Quick reference post on the VIEW SERVER STATE permission within SQL Server. This is a server level permission that once granted enables a login to view the results of Dynamic Management Objects.
I find that it's typically used for troubleshooting or performance tuning related activities and is a good alternative to the good old sysadmin role membership route, especially for external people.

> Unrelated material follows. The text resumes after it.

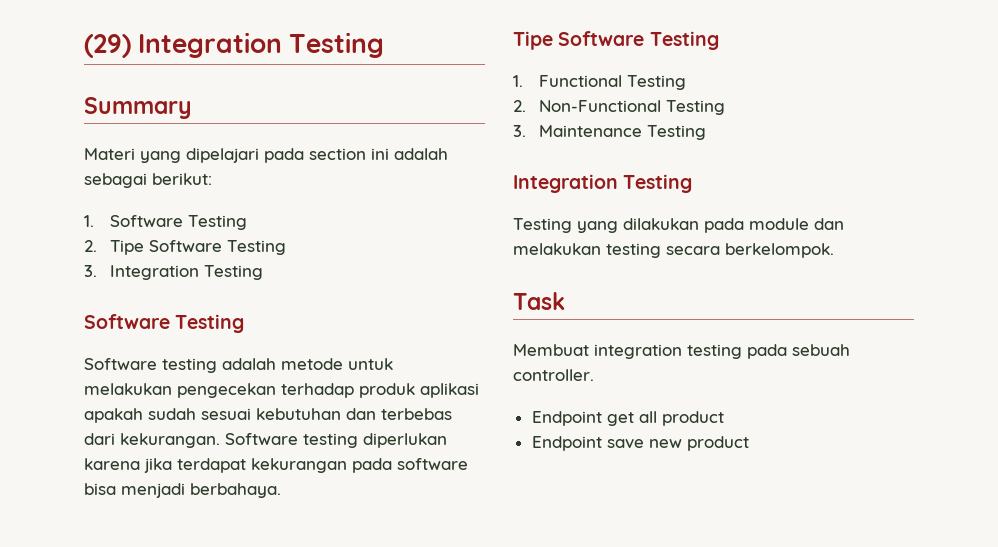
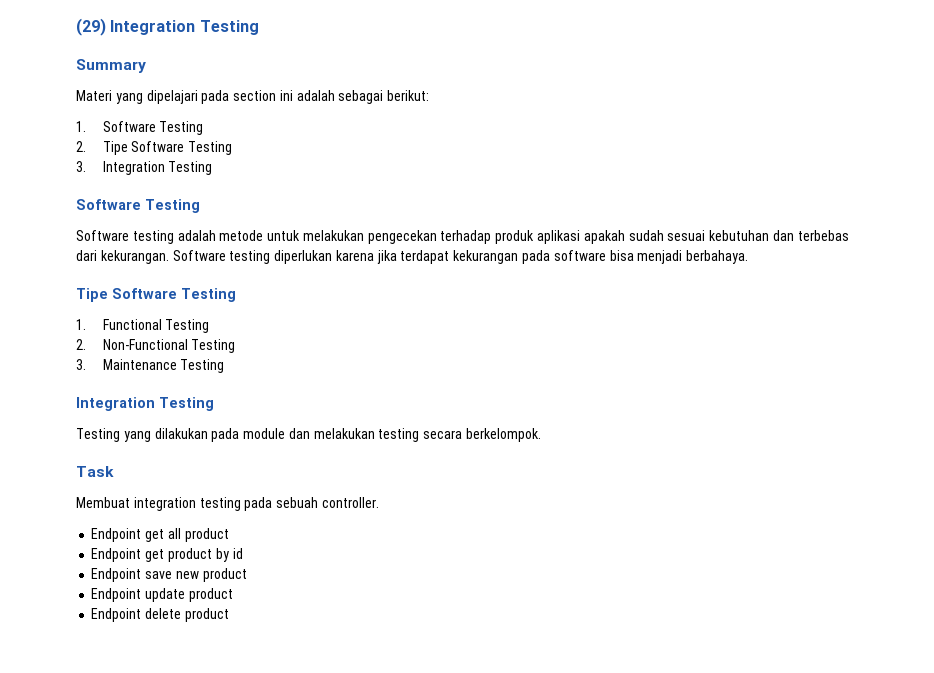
(724, 418) none -> [91,548,243,562] // Endpoint get product by id
(749, 443) none -> [91,588,233,602] [91,608,229,622] // Endpoint update product // Endpoint delete product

To demonstrate what the permission allows I'll first create a new login on a test instance with the following command:
CREATE LOGIN SQLClarity WITH PASSWORD = 'SQLCl@r1ty'
Now I've logged into Management Studio with the credentials I've created above. So let's try to select records from a DMV, in this case my instances cumulative wait statistics:
SELECT * FROM sys.dm_os_wait_stats
I get the following error:
Msg 300, Level 14, State 1, Line 1
VIEW SERVER STATE permission was denied on object 'server', database 'master'.
Msg 297, Level 16, State 1, Line 1
The user does not have permission to perform this action.
SQL Server has been quite specific on how to resolve the issue by stating that the VIEW SERVER STATE permission was denied.
There are a couple of ways we can grant this permission, from the server properties > permissions window as in the image below. Remember that although the error message indicates the issue is on the master database it is a server level permission not a database one (such as view database state).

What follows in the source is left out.